### TASK DETAILS:
One range is to be output from the listing below, exactly as written: the line with "<num> <radius> <max speed>" to the line with "disponible al momento)", both kept.

### GIVEN DATA:
*** Block opens ***
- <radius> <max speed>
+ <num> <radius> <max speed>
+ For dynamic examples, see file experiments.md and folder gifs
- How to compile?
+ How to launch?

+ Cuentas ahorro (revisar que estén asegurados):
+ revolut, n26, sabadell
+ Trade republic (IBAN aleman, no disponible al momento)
*** Block closes ***
*** Block opens ***
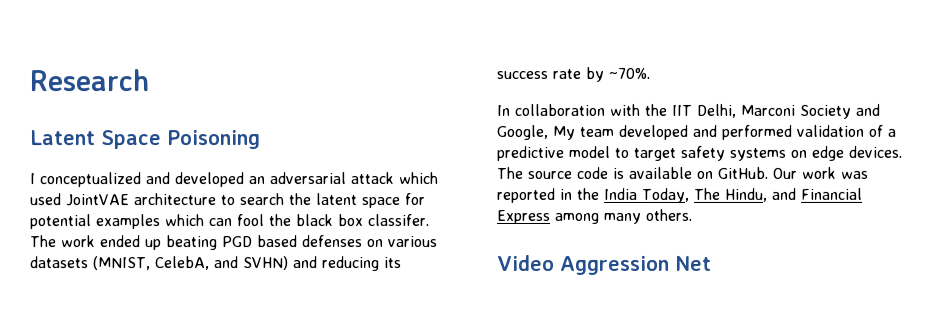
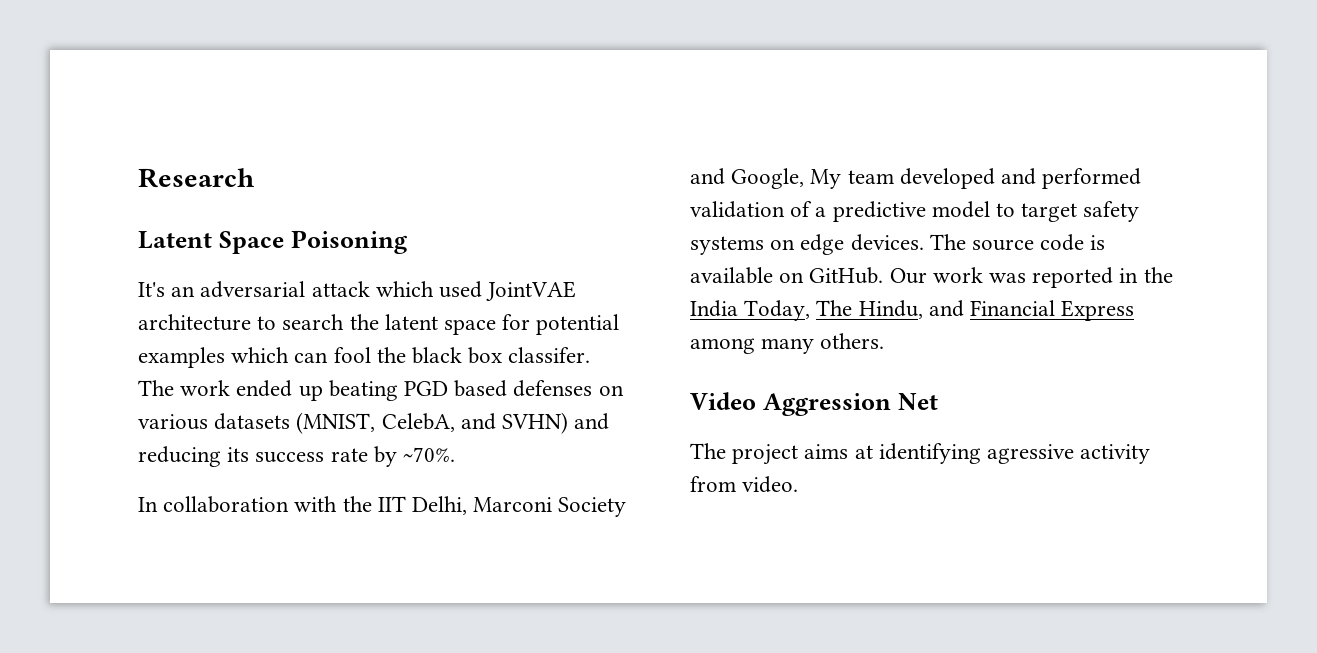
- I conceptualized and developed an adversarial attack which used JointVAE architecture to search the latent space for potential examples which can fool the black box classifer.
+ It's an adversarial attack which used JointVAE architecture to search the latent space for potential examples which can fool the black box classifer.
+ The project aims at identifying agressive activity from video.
*** Block closes ***
### SOLUTION FOR THIS EXERCISE:
+ <num> <radius> <max speed>
+ For dynamic examples, see file experiments.md and folder gifs
- How to compile?
+ How to launch?

+ Cuentas ahorro (revisar que estén asegurados):
+ revolut, n26, sabadell
+ Trade republic (IBAN aleman, no disponible al momento)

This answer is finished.